Work instructions –
Set down every line from the one with "text: DZK-150 ->" to the end of the entries, both ends included, exactly as it reads and without pictures.

[Code change snippets]
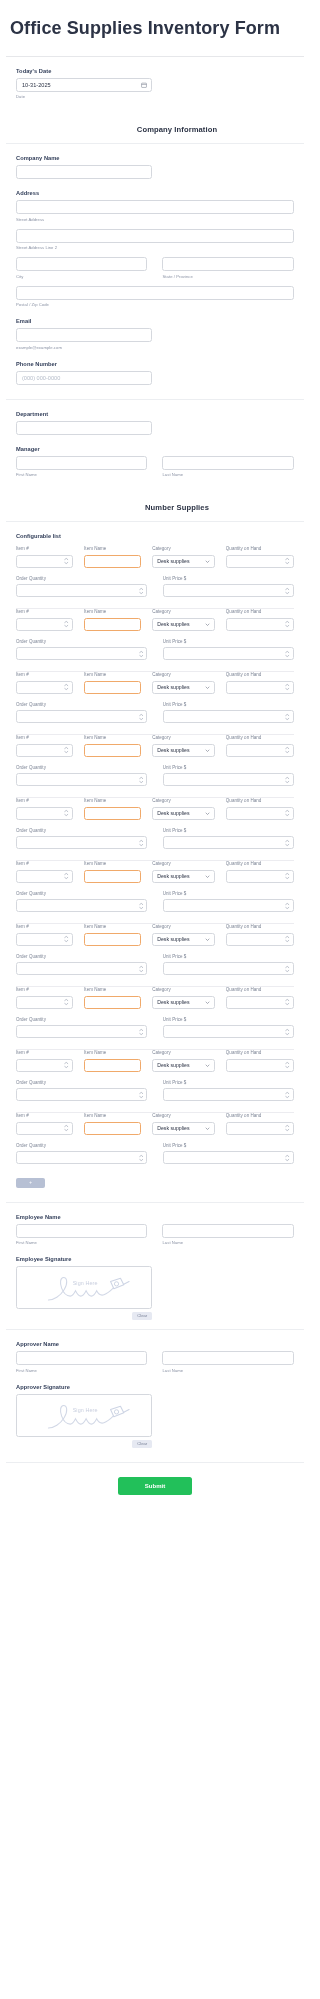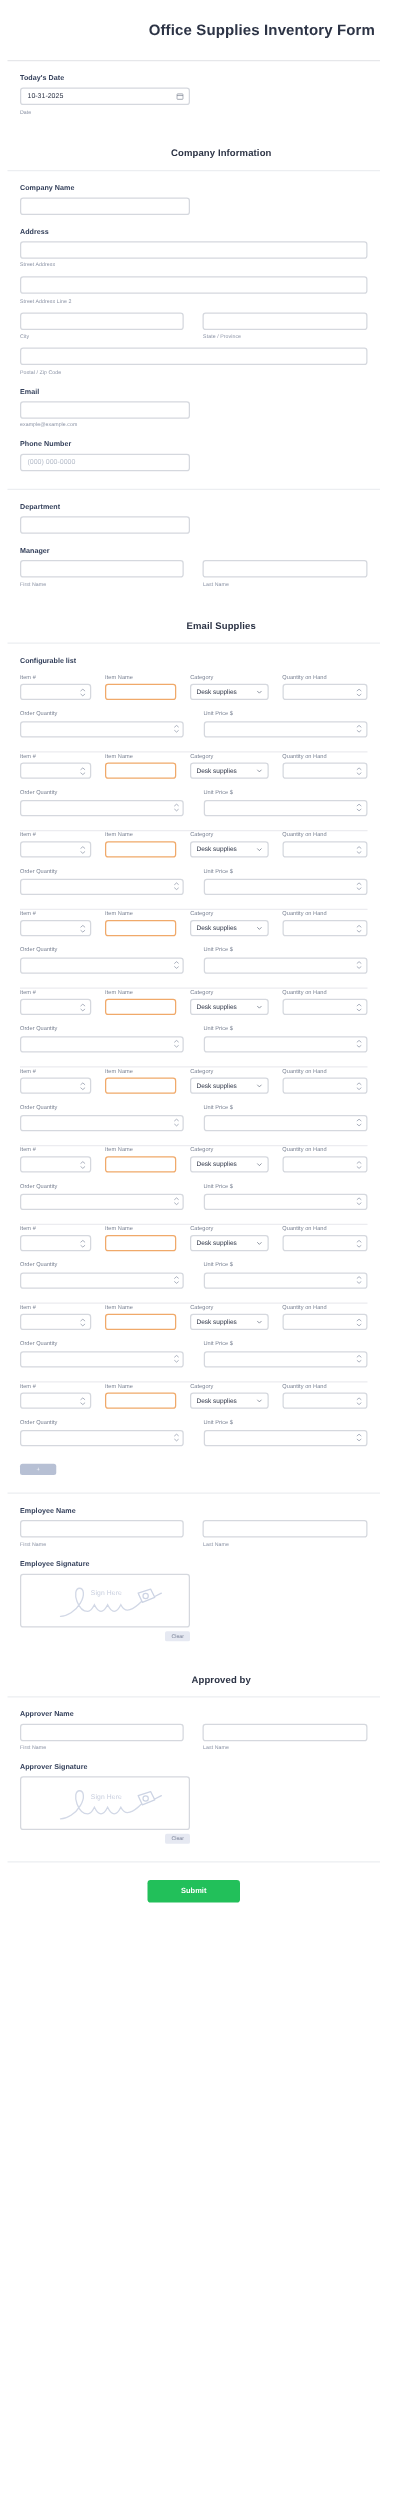"Office Supplies Inventory Form" .form-title { font-size: 12px -> 18px; text-align: right -> left }
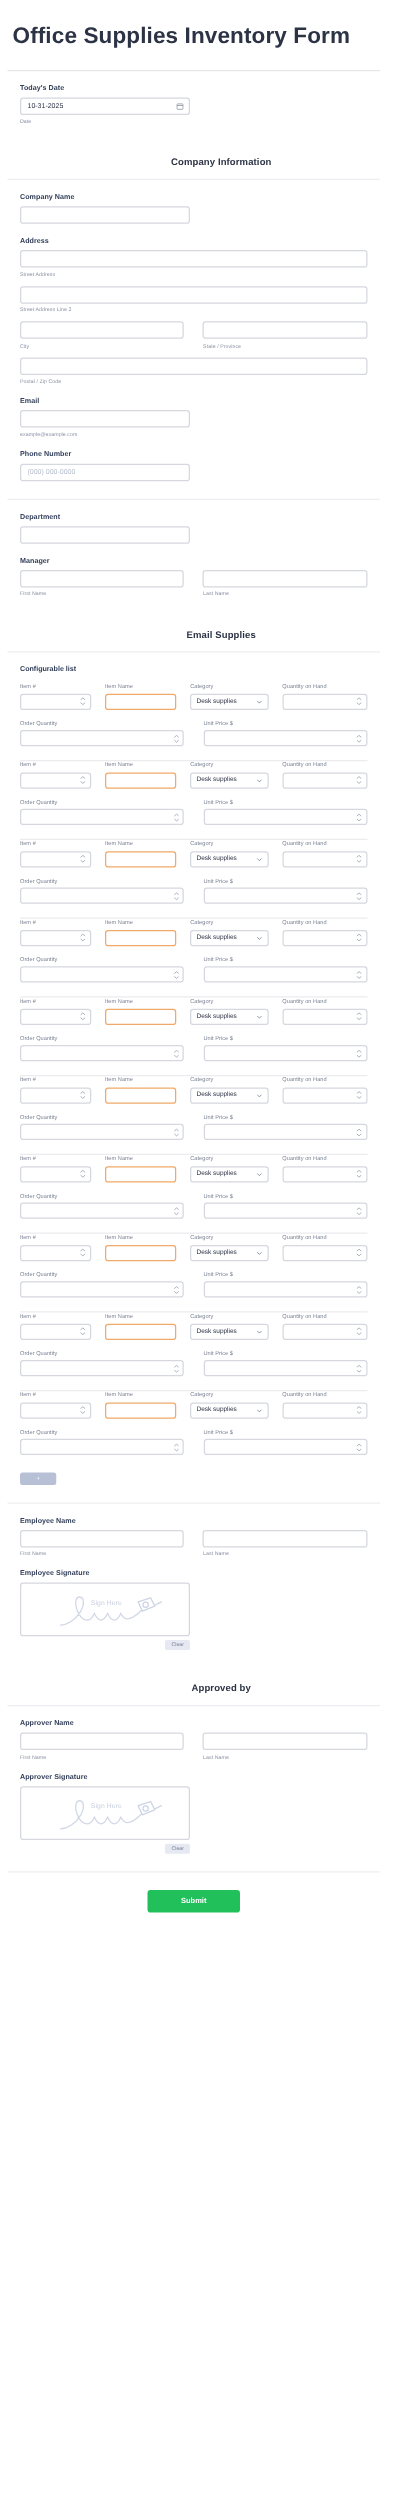"Email Supplies" div.section-heading { text: Email -> Number }
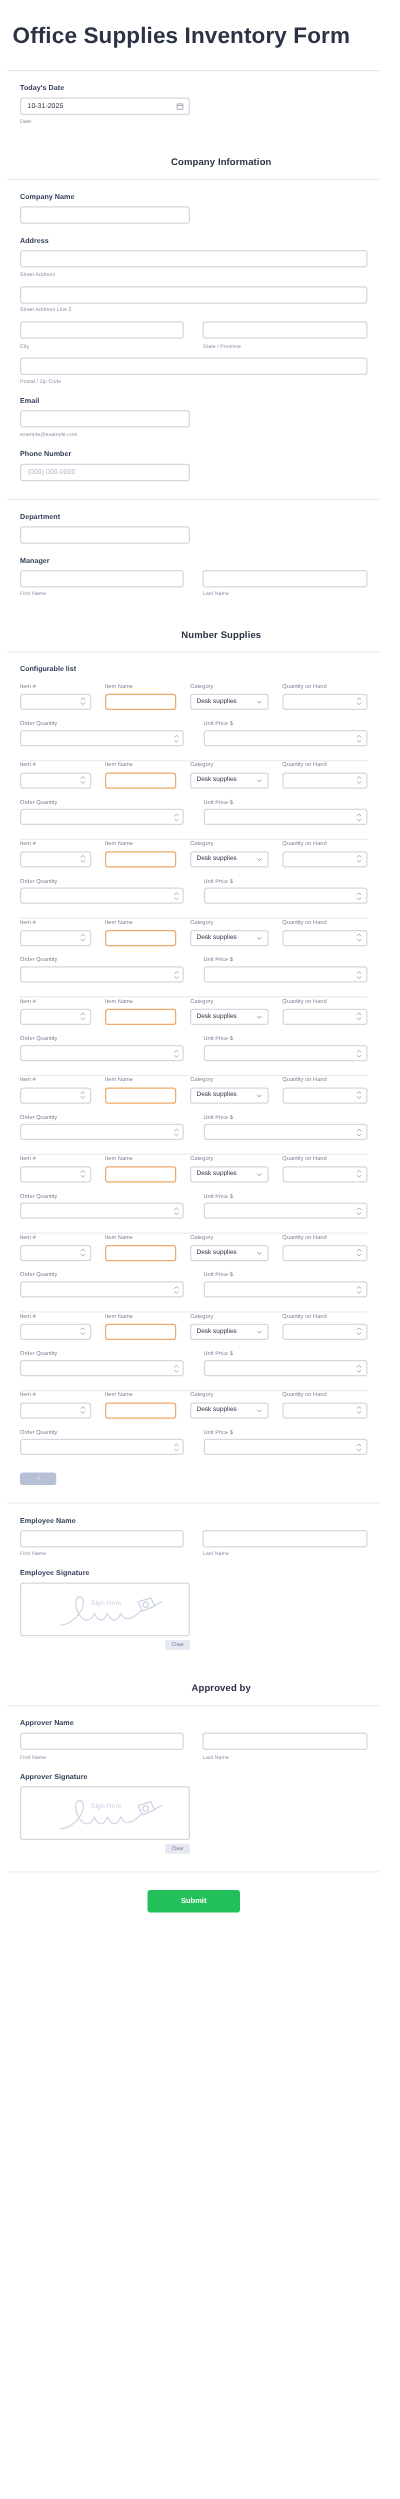"Approved by" div.section-heading { html: <div>Approved by</div> -> none }
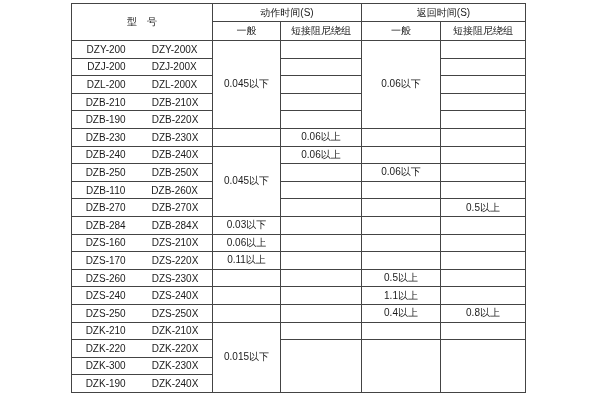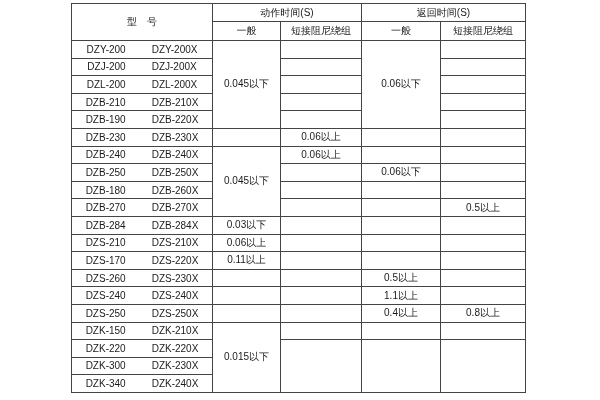"DZB-180" span { text: DZB-180 -> DZB-110 }
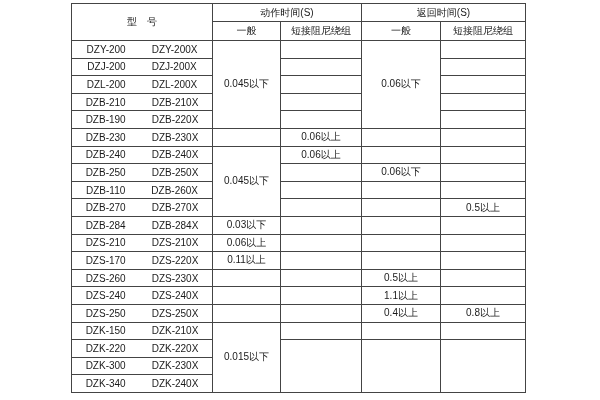"DZS-210" span { text: DZS-210 -> DZS-160 }
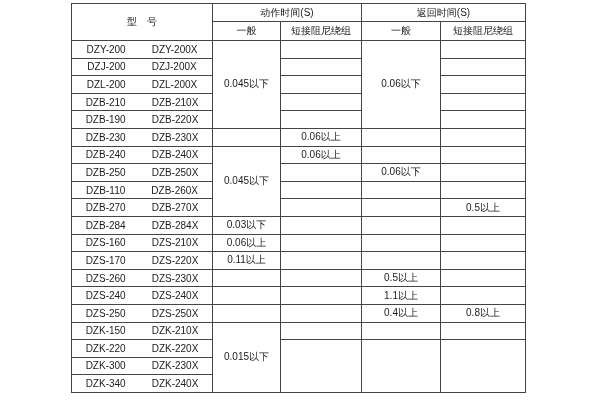"DZK-150" span { text: DZK-150 -> DZK-210 }
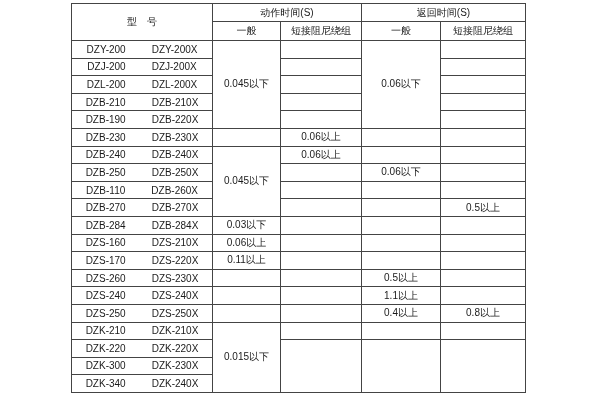"DZK-340" span { text: DZK-340 -> DZK-190 }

Response for this exercise –
"DZK-150" span { text: DZK-150 -> DZK-210 }
"DZK-340" span { text: DZK-340 -> DZK-190 }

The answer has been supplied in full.